▶ _WHAT THE EXERCISE ASKS_: Output every line below without omitting or altering anything.
BEGIN
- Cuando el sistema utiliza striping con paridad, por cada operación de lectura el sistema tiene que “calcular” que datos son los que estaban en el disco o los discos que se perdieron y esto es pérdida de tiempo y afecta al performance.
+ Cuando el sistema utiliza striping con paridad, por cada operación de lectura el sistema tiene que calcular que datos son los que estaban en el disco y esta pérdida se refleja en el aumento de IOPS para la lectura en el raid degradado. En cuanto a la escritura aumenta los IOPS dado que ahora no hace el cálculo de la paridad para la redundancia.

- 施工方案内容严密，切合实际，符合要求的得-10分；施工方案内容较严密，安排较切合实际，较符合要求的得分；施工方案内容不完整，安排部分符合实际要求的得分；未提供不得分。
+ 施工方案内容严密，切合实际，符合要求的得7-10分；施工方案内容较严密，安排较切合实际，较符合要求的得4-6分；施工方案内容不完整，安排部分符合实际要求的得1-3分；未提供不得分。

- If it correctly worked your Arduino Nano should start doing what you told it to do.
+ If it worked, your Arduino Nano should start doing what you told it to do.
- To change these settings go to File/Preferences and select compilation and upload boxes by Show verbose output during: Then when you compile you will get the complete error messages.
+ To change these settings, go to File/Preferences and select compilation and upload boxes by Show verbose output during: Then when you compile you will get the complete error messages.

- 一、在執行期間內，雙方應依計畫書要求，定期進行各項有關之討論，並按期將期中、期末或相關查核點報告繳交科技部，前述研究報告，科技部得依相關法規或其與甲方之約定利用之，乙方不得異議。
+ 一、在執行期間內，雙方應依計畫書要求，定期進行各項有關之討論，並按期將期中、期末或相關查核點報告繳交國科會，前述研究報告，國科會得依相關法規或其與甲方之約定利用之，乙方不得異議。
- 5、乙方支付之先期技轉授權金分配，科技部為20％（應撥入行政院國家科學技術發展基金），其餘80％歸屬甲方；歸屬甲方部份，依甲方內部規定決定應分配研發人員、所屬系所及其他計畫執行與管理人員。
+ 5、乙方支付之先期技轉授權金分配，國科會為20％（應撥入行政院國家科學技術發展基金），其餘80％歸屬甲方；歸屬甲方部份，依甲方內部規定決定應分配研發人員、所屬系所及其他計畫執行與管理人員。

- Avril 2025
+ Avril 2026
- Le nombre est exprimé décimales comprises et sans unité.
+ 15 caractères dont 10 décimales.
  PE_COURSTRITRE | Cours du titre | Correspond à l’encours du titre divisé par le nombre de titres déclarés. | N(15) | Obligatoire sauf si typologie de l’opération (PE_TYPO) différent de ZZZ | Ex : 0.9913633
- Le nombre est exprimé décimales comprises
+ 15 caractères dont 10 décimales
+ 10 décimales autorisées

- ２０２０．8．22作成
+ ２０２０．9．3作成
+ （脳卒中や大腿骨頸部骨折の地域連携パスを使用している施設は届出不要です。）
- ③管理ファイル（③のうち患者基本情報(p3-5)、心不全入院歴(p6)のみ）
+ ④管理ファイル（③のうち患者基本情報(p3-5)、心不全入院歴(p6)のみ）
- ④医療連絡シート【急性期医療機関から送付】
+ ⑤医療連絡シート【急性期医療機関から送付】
END
▶ _FINAL ANSWER_:
- Cuando el sistema utiliza striping con paridad, por cada operación de lectura el sistema tiene que “calcular” que datos son los que estaban en el disco o los discos que se perdieron y esto es pérdida de tiempo y afecta al performance.
+ Cuando el sistema utiliza striping con paridad, por cada operación de lectura el sistema tiene que calcular que datos son los que estaban en el disco y esta pérdida se refleja en el aumento de IOPS para la lectura en el raid degradado. En cuanto a la escritura aumenta los IOPS dado que ahora no hace el cálculo de la paridad para la redundancia.

- 施工方案内容严密，切合实际，符合要求的得-10分；施工方案内容较严密，安排较切合实际，较符合要求的得分；施工方案内容不完整，安排部分符合实际要求的得分；未提供不得分。
+ 施工方案内容严密，切合实际，符合要求的得7-10分；施工方案内容较严密，安排较切合实际，较符合要求的得4-6分；施工方案内容不完整，安排部分符合实际要求的得1-3分；未提供不得分。

- If it correctly worked your Arduino Nano should start doing what you told it to do.
+ If it worked, your Arduino Nano should start doing what you told it to do.
- To change these settings go to File/Preferences and select compilation and upload boxes by Show verbose output during: Then when you compile you will get the complete error messages.
+ To change these settings, go to File/Preferences and select compilation and upload boxes by Show verbose output during: Then when you compile you will get the complete error messages.

- 一、在執行期間內，雙方應依計畫書要求，定期進行各項有關之討論，並按期將期中、期末或相關查核點報告繳交科技部，前述研究報告，科技部得依相關法規或其與甲方之約定利用之，乙方不得異議。
+ 一、在執行期間內，雙方應依計畫書要求，定期進行各項有關之討論，並按期將期中、期末或相關查核點報告繳交國科會，前述研究報告，國科會得依相關法規或其與甲方之約定利用之，乙方不得異議。
- 5、乙方支付之先期技轉授權金分配，科技部為20％（應撥入行政院國家科學技術發展基金），其餘80％歸屬甲方；歸屬甲方部份，依甲方內部規定決定應分配研發人員、所屬系所及其他計畫執行與管理人員。
+ 5、乙方支付之先期技轉授權金分配，國科會為20％（應撥入行政院國家科學技術發展基金），其餘80％歸屬甲方；歸屬甲方部份，依甲方內部規定決定應分配研發人員、所屬系所及其他計畫執行與管理人員。

- Avril 2025
+ Avril 2026
- Le nombre est exprimé décimales comprises et sans unité.
+ 15 caractères dont 10 décimales.
  PE_COURSTRITRE | Cours du titre | Correspond à l’encours du titre divisé par le nombre de titres déclarés. | N(15) | Obligatoire sauf si typologie de l’opération (PE_TYPO) différent de ZZZ | Ex : 0.9913633
- Le nombre est exprimé décimales comprises
+ 15 caractères dont 10 décimales
+ 10 décimales autorisées

- ２０２０．8．22作成
+ ２０２０．9．3作成
+ （脳卒中や大腿骨頸部骨折の地域連携パスを使用している施設は届出不要です。）
- ③管理ファイル（③のうち患者基本情報(p3-5)、心不全入院歴(p6)のみ）
+ ④管理ファイル（③のうち患者基本情報(p3-5)、心不全入院歴(p6)のみ）
- ④医療連絡シート【急性期医療機関から送付】
+ ⑤医療連絡シート【急性期医療機関から送付】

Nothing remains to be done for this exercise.